Tırnaklarım,bağımsızlıklarını kazanmak istercesine çekiliyor.Her sızlayışlarında aralarına giren toprağı hissedebiliyorum.

Bir an her şey,sessizliğin ve karanlığın en derin kuyularına düşüp kayboluyor.

Sadece gördüğüm,çok uzakta olmasına rağmen kendini belli eden,kısık ama bir o kadarda karanlığa meydan okuyan minik bir ışık.

Koşuyorum.
Işığa yaklaşıyor muyum belli değil.
O kadar karanlıkki ışık bile zor seçiliyor.

Işığın şekli, ben koştukça boyuna doğru uzamaya başladı.Aramızdaki mesafe azalır gibiydi.

Evet! İlerliyordum.

Bir an burnuma dolan metalik kokuyla karnım kasılmış hafif sendeleyip yinede ilerlemeye devam etmiştim.İlerledikçe nedense zemin,ıslak bir hâl almaya başladı.Bunu düşündüren,bileklerime sıçrayan ılık sıvılardı.Bedenim benden bağımsız tepkiler vermeye başlamıştı.

Ağzımın içi kaşınmaya başlamıştı.Aldığım herbir nefes genzimi öyle bir yakmaya başlamıştıki artık nefes alamaz hâle getirmişti beni.Tırnaklarım eskisi gibi sızlayıp yumruklarımı sıktığımdan dolayı derimi kesmeye başlamıştı.

Durmak istiyordum.Bu acı bitsin istiyordum.En önemlisi ise nefes almak istiyordum.Kan kokusu o kadar yoğunduki burnumun kenarlarındaki kuruyan kanları hissediyordum.Bacaklarım, benle olan bağlantılarını kesmişcesine ilerliyorlardı.Acı o kadar etkisini arttırmıştıki gözlerimdeki yaşlar yanaklarıma dağılmaya başlamıştı.

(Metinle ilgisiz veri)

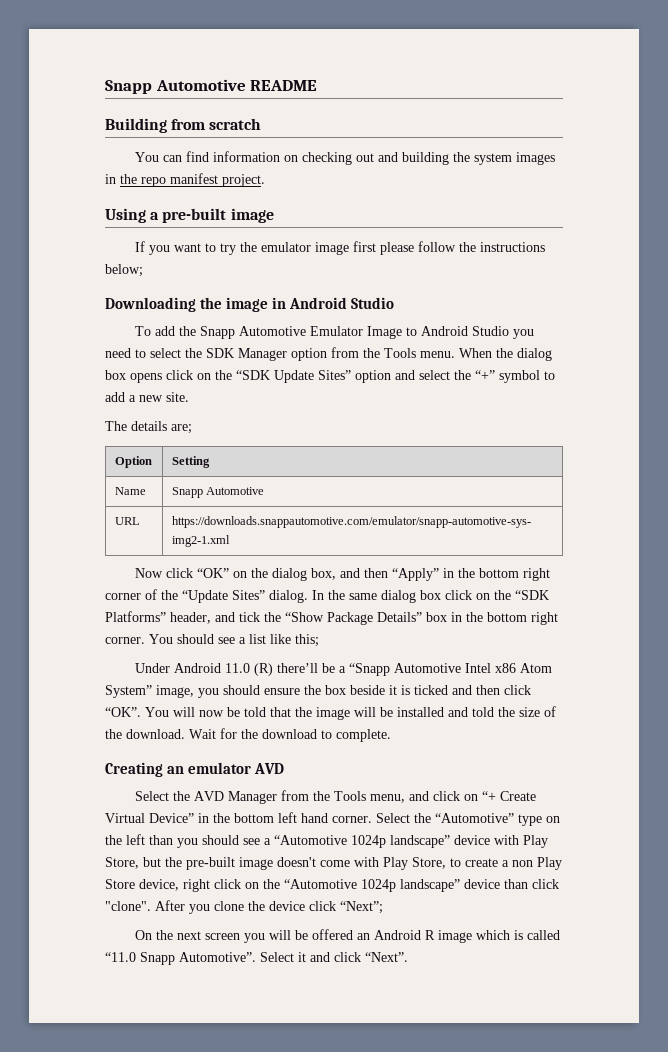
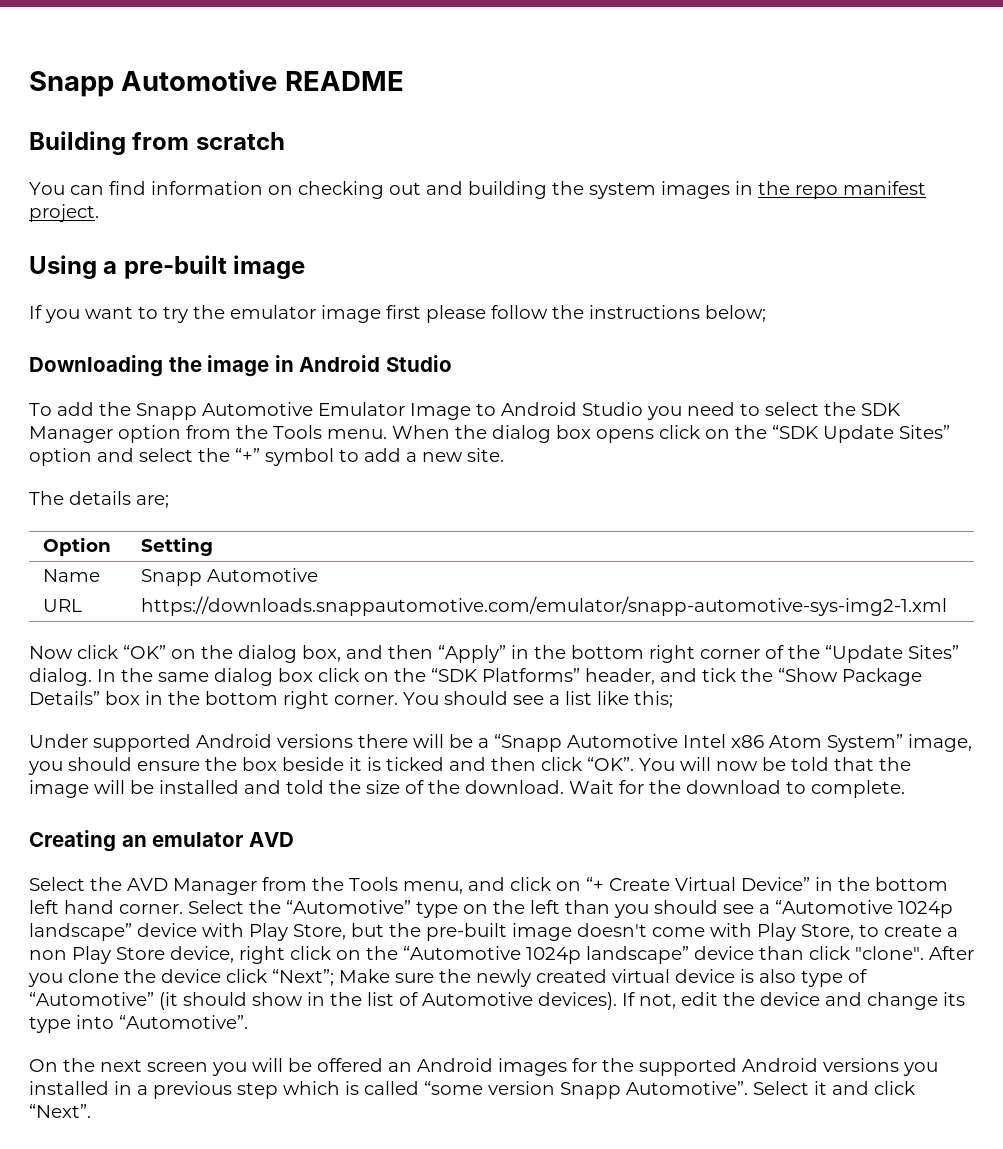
- Under Android 11.0 (R) there’ll be a “Snapp Automotive Intel x86 Atom System” image, you should ensure the box beside it is ticked and then click “OK”. You will now be told that the image will be installed and told the size of the download.
+ Under supported Android versions there will be a “Snapp Automotive Intel x86 Atom System” image, you should ensure the box beside it is ticked and then click “OK”. You will now be told that the image will be installed and told the size of the download.
- After you clone the device click “Next”;
+ After you clone the device click “Next”; Make sure the newly created virtual device is also type of “Automotive” (it should show in the list of Automotive devices). If not, edit the device and change its type into “Automotive”.
- On the next screen you will be offered an Android R image which is called “11.0 Snapp Automotive”.
+ On the next screen you will be offered an Android images for the supported Android versions you installed in a previous step which is called “some version Snapp Automotive”.

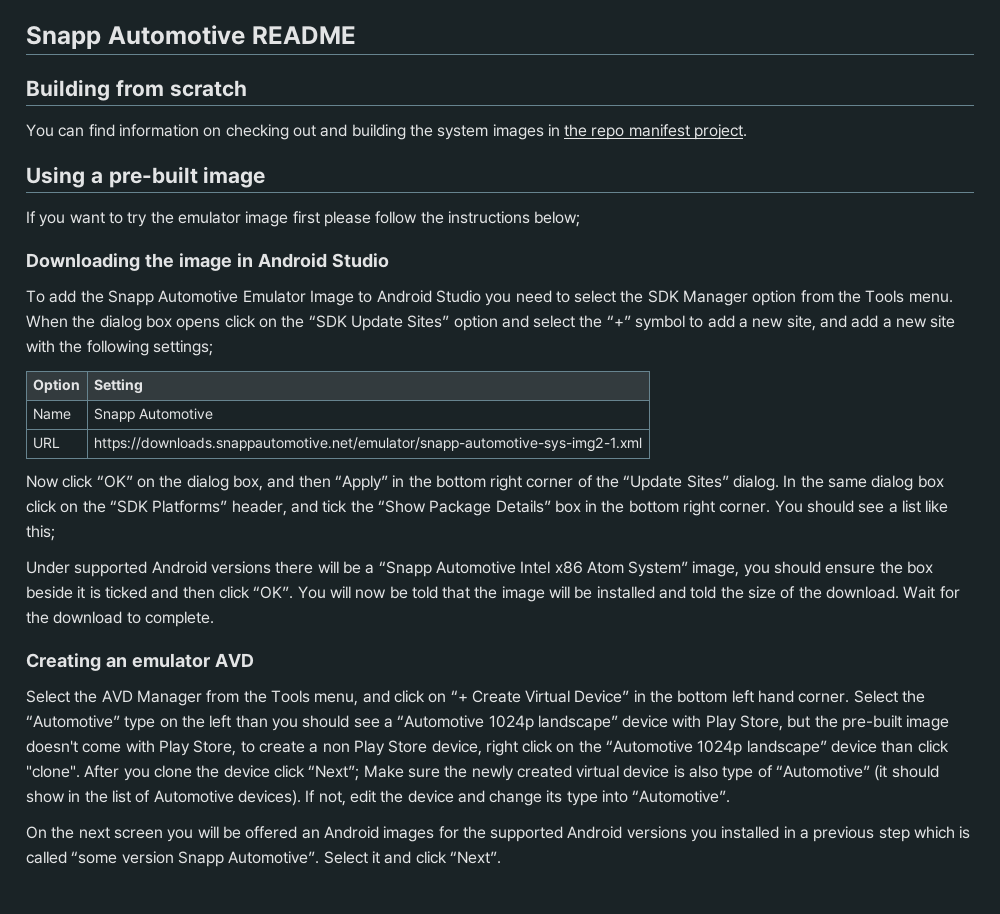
- When the dialog box opens click on the “SDK Update Sites” option and select the “+” symbol to add a new site.
- The details are;
+ When the dialog box opens click on the “SDK Update Sites” option and select the “+” symbol to add a new site, and add a new site with the following settings;
- URL | https://downloads.snappautomotive.com/emulator/snapp-automotive-sys-img2-1.xml
+ URL | https://downloads.snappautomotive.net/emulator/snapp-automotive-sys-img2-1.xml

Işığın şekli değişmiş yanılmıyorsam bir insan vücudu şeklini almaya başlamıştı.Bacakları,kolları ve başı kendini belli etmeye başladı ama parıldadığından dolayı yüzü,neye benzediği seçilmiyordu.
Dahada yaklaştığımda,o tok sesi her yere yayıldı.Bu ses o kadar güçlü ve otoriterdiki ben daha ne olduğunu anlamadan dizlerim üzerine çöküp başımı eğmiştim.

"Sen, Kim Taehyung! Gerçek dünyada da böyle önümde diz çöküp bana itaat edeceksin.Karanlığın içinde sana yardım edecek kimse bulamayıp yine bana sığınacaksın.Aksi takdirde,taşıdığın bu kalbe ihtiyacın olmayacak."